*Directions for this task*.
Nothing below is to be printed except the lines between the line holding "- GABON | WSACE | GB | 0x4742 | UTC + 04:00" and the line holding "UTC + 03:00", inclusive, each exactly as it appears.

*Available records*.
+++
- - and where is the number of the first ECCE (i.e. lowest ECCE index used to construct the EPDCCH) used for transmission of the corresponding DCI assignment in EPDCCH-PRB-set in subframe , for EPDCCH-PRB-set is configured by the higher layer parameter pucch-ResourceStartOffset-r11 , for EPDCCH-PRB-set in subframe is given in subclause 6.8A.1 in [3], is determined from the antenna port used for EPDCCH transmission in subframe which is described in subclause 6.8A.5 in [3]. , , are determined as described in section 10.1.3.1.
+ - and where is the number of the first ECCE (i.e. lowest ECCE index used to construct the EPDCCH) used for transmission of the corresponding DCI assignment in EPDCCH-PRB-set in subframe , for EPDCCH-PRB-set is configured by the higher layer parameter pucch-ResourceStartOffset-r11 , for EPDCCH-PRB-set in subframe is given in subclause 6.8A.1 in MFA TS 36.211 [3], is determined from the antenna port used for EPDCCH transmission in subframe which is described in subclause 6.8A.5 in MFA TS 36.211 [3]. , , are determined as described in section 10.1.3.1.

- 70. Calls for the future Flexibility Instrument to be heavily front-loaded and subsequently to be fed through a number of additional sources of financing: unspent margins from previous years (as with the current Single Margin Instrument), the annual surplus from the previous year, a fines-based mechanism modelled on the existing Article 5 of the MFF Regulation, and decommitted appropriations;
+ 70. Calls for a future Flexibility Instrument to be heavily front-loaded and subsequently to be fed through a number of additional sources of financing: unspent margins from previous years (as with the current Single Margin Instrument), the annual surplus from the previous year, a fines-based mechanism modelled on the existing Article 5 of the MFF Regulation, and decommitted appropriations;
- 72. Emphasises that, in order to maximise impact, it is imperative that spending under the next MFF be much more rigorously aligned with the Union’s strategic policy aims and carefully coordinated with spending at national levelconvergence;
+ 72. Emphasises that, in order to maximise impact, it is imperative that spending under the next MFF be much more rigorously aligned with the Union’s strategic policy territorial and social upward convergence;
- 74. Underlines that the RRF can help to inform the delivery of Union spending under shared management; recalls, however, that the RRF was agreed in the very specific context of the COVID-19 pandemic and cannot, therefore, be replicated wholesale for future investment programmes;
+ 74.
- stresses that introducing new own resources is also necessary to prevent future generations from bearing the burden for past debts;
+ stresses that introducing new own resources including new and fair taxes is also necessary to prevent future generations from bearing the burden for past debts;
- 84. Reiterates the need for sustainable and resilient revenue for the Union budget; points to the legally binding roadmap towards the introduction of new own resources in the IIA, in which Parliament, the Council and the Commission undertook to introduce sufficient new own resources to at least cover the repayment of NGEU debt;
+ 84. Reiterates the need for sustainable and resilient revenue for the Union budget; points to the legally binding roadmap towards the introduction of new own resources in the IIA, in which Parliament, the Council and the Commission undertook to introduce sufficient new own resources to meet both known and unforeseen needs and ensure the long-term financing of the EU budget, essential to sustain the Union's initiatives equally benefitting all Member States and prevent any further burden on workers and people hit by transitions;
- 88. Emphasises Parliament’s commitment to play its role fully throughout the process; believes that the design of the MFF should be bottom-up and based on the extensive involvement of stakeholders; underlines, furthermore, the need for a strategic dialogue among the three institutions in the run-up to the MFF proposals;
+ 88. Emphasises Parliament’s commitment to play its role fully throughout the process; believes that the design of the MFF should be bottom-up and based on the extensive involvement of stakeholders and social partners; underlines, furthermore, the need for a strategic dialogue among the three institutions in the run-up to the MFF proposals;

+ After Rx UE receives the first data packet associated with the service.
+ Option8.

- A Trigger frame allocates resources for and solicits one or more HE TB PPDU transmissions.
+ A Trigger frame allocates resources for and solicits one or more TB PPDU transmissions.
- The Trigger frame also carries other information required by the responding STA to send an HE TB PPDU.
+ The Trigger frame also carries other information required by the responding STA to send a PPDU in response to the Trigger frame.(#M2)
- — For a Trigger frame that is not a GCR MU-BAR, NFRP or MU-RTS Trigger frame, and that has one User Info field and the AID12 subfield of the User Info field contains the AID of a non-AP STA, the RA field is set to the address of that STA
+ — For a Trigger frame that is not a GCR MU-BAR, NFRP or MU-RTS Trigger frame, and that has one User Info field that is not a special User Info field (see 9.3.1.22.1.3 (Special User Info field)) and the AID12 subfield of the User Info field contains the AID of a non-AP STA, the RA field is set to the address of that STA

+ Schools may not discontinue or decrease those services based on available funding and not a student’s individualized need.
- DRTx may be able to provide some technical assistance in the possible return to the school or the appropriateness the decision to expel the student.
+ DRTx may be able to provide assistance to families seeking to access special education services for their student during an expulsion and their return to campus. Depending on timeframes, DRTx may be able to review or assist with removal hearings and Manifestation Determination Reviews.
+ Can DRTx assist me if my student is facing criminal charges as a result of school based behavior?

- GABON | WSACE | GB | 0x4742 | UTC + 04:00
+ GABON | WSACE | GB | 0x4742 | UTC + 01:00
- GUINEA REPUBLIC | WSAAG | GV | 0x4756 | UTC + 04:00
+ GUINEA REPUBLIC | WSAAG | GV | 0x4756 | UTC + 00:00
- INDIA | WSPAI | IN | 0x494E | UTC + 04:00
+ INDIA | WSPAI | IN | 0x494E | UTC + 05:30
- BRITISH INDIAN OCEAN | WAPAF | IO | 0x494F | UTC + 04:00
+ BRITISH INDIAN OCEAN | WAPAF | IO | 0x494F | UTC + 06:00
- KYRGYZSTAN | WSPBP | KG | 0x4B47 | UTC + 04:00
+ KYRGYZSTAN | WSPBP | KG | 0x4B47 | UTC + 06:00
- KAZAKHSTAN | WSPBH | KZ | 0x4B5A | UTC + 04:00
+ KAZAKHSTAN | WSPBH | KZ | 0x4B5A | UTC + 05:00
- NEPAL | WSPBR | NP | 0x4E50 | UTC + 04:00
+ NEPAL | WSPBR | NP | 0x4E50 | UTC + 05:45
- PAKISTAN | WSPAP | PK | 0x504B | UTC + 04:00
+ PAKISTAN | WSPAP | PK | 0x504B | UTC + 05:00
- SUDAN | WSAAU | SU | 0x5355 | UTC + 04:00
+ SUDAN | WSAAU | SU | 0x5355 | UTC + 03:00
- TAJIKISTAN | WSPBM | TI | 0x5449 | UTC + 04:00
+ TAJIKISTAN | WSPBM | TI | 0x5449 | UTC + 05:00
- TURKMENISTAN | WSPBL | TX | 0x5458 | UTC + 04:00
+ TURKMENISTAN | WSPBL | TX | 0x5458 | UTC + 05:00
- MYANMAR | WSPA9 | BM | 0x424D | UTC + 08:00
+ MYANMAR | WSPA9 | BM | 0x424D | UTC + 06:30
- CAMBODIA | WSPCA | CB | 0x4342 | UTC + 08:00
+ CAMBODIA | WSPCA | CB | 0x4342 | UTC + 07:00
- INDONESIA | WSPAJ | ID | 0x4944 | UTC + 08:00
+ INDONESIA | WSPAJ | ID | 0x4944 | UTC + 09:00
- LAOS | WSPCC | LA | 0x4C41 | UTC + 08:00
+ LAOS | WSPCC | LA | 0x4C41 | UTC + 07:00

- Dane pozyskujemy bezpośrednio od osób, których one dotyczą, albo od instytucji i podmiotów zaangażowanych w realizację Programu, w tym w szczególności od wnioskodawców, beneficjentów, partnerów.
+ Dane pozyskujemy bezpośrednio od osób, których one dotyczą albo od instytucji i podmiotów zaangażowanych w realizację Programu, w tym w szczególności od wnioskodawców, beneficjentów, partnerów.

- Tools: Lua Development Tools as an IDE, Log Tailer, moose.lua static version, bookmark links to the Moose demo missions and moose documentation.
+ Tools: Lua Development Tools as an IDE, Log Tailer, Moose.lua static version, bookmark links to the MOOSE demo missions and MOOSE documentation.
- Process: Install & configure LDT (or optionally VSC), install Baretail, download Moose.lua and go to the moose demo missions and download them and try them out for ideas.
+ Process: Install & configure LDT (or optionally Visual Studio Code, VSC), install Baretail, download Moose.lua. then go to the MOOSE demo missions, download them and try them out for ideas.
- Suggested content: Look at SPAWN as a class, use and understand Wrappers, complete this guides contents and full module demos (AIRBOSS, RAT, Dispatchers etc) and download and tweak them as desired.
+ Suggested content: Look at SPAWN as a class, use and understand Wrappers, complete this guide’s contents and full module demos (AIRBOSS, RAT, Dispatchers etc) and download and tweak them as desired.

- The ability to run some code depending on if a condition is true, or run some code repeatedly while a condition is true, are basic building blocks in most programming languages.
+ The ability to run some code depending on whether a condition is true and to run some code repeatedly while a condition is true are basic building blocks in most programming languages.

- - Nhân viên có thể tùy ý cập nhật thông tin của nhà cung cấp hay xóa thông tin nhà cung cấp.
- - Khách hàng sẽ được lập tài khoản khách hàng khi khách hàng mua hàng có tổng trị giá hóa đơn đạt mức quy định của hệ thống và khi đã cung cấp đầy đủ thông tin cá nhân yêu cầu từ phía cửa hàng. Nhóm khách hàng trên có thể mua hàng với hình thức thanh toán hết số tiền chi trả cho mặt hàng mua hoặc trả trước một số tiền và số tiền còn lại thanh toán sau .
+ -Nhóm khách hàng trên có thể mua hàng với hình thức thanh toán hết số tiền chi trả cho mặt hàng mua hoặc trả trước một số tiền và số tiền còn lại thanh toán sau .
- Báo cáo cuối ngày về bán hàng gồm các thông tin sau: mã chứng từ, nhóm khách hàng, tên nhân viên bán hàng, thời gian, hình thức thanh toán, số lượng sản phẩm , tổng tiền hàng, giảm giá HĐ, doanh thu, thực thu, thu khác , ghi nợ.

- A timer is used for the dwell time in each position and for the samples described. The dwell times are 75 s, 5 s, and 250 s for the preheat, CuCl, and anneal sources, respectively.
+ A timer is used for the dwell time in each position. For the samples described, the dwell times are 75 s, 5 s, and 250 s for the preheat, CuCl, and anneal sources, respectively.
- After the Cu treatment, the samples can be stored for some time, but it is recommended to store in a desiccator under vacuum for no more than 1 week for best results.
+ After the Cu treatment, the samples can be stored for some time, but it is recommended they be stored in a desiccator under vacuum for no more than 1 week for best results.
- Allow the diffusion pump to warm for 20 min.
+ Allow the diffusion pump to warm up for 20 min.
+++
*Written answer*.
- GABON | WSACE | GB | 0x4742 | UTC + 04:00
+ GABON | WSACE | GB | 0x4742 | UTC + 01:00
- GUINEA REPUBLIC | WSAAG | GV | 0x4756 | UTC + 04:00
+ GUINEA REPUBLIC | WSAAG | GV | 0x4756 | UTC + 00:00
- INDIA | WSPAI | IN | 0x494E | UTC + 04:00
+ INDIA | WSPAI | IN | 0x494E | UTC + 05:30
- BRITISH INDIAN OCEAN | WAPAF | IO | 0x494F | UTC + 04:00
+ BRITISH INDIAN OCEAN | WAPAF | IO | 0x494F | UTC + 06:00
- KYRGYZSTAN | WSPBP | KG | 0x4B47 | UTC + 04:00
+ KYRGYZSTAN | WSPBP | KG | 0x4B47 | UTC + 06:00
- KAZAKHSTAN | WSPBH | KZ | 0x4B5A | UTC + 04:00
+ KAZAKHSTAN | WSPBH | KZ | 0x4B5A | UTC + 05:00
- NEPAL | WSPBR | NP | 0x4E50 | UTC + 04:00
+ NEPAL | WSPBR | NP | 0x4E50 | UTC + 05:45
- PAKISTAN | WSPAP | PK | 0x504B | UTC + 04:00
+ PAKISTAN | WSPAP | PK | 0x504B | UTC + 05:00
- SUDAN | WSAAU | SU | 0x5355 | UTC + 04:00
+ SUDAN | WSAAU | SU | 0x5355 | UTC + 03:00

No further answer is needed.